MICHAEL CHERNOFF FROM QUERETARO, QRO, MEXICO: When the quarterback spikes the ball to stop the clock, how is that recorded? Does it count as an offensive play? Does it count as an incomplete pass?
ANSWER: Spiking the ball to stop the clock counts as a play – so if it happens on first-and-10, the next play is a second-and-10 – and it counts as an incomplete pass by the quarterback doing the spiking.

SCOTT COLLINS FROM GAMBRILLS, MD: When was the last year that the College All-Stars played the reigning NFL champions in the next summer's preseason opener?
ANSWER: The final one of these games was played in the summer of 1976, and it marked the Steelers second straight appearance because the team had won Super Bowl IX and Super Bowl X. In the 42 editions of this game, the NFL held a 31-9-2 edge over the All-Stars.

BRIAN MORELLA FROM POLAND, OH: Do you recall a worse blocking and tackling Pittsburgh Steelers team than this year's version?
ANSWER: These kinds of questions amaze me, because they reflect a complete lack of understanding about the history of the franchise. The Steelers were founded in 1933, and they won a grand total of absolutely NOTHING for their first 40 years of existence, and in those first 40 seasons, they had only eight seasons where they won more games than they lost. During a four-season span from 1938-41, the Steelers won six games. Total. From 1965-69, they won 14 games total during those five seasons. From 1985-88, they were 11 games under .500, and Chuck Noll was the coach. Just imagine how much bad blocking and tackling there happened to be on those teams in all of those different eras. Today's Steelers fans whine and complain that "they haven't been to a Super Bowl since 2010." Imagine going 40 years with only eight Steelers teams that even finished with a winning record, let alone won a championship or qualified to play in a championship game.

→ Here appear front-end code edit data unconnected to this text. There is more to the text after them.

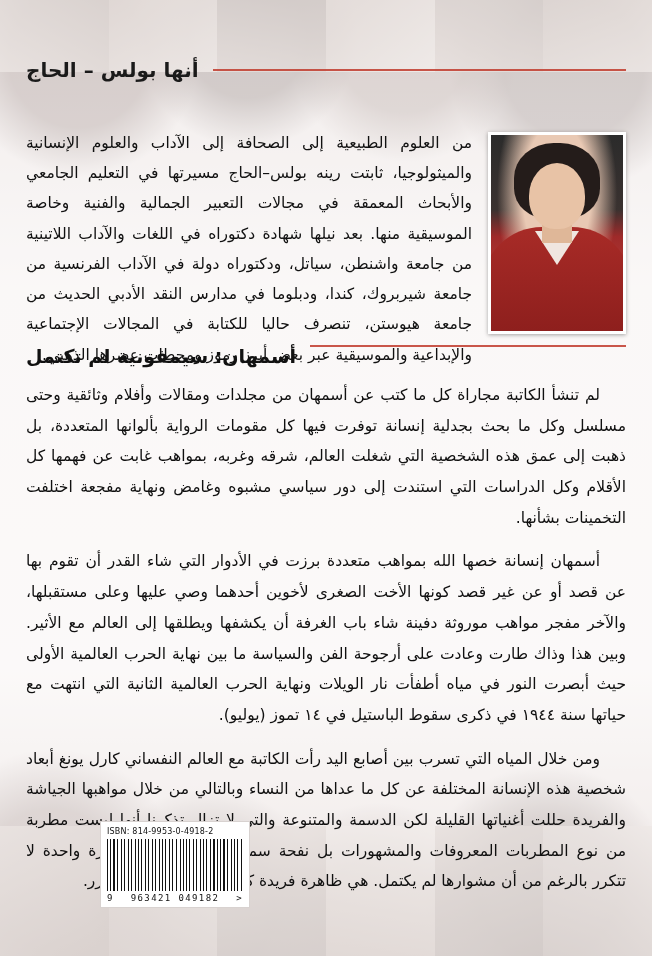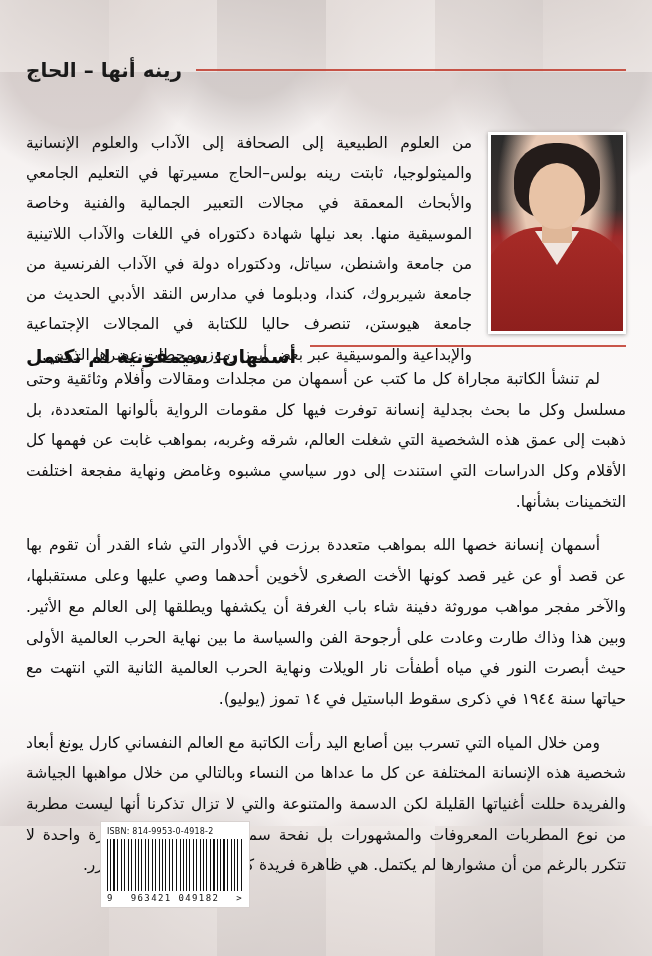--- a/index.html
+++ b/index.html
@@ -295,7 +295,7 @@
   <div class="content">
 
     <div class="author-line">
-      <div class="author-name">رينه أنها – الحاج</div>
+      <div class="author-name">أنها بولس – الحاج</div>
       <div class="author-rule"></div>
     </div>
 

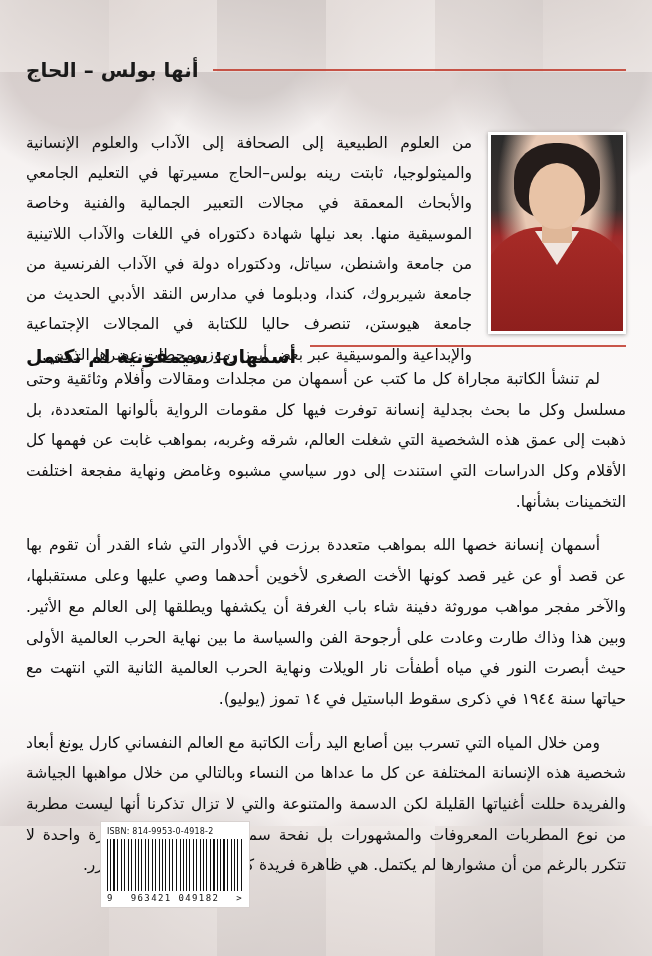--- a/index.html
+++ b/index.html
@@ -208,7 +208,7 @@
   
   .body-copy {
     position: absolute;
-    top: 364px;
+    top: 380px;
     right: 26px;
     left: 26px;
     direction: rtl;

RICHARD DURBIN FROM MASSILLON, OH: When the players get back to Pittsburgh after a long flight following a game on the road, do they go home from the airport? Bus to the UPMC Rooney Sports Complex first? How does that work?
ANSWER: Members of the Steelers traveling party are responsible for getting themselves to the airport for the charter flight to whichever NFL city is hosting the game, and the majority drive their own vehicles. When the flight returns to Pittsburgh, people typically get in their cars and go wherever, based on the time the plane lands. I have been on flights that landed back in Pittsburgh – after a night game on the West Coast, as an example – just in time to get stuck in rush hour traffic going into Downtown Pittsburgh for the start of the next workday.

PETE SINEWE FROM LANCASTER, OH: Who "owns" game jerseys; since they are sometimes autographed and given away or sold?
ANSWER: The team owns its game uniforms.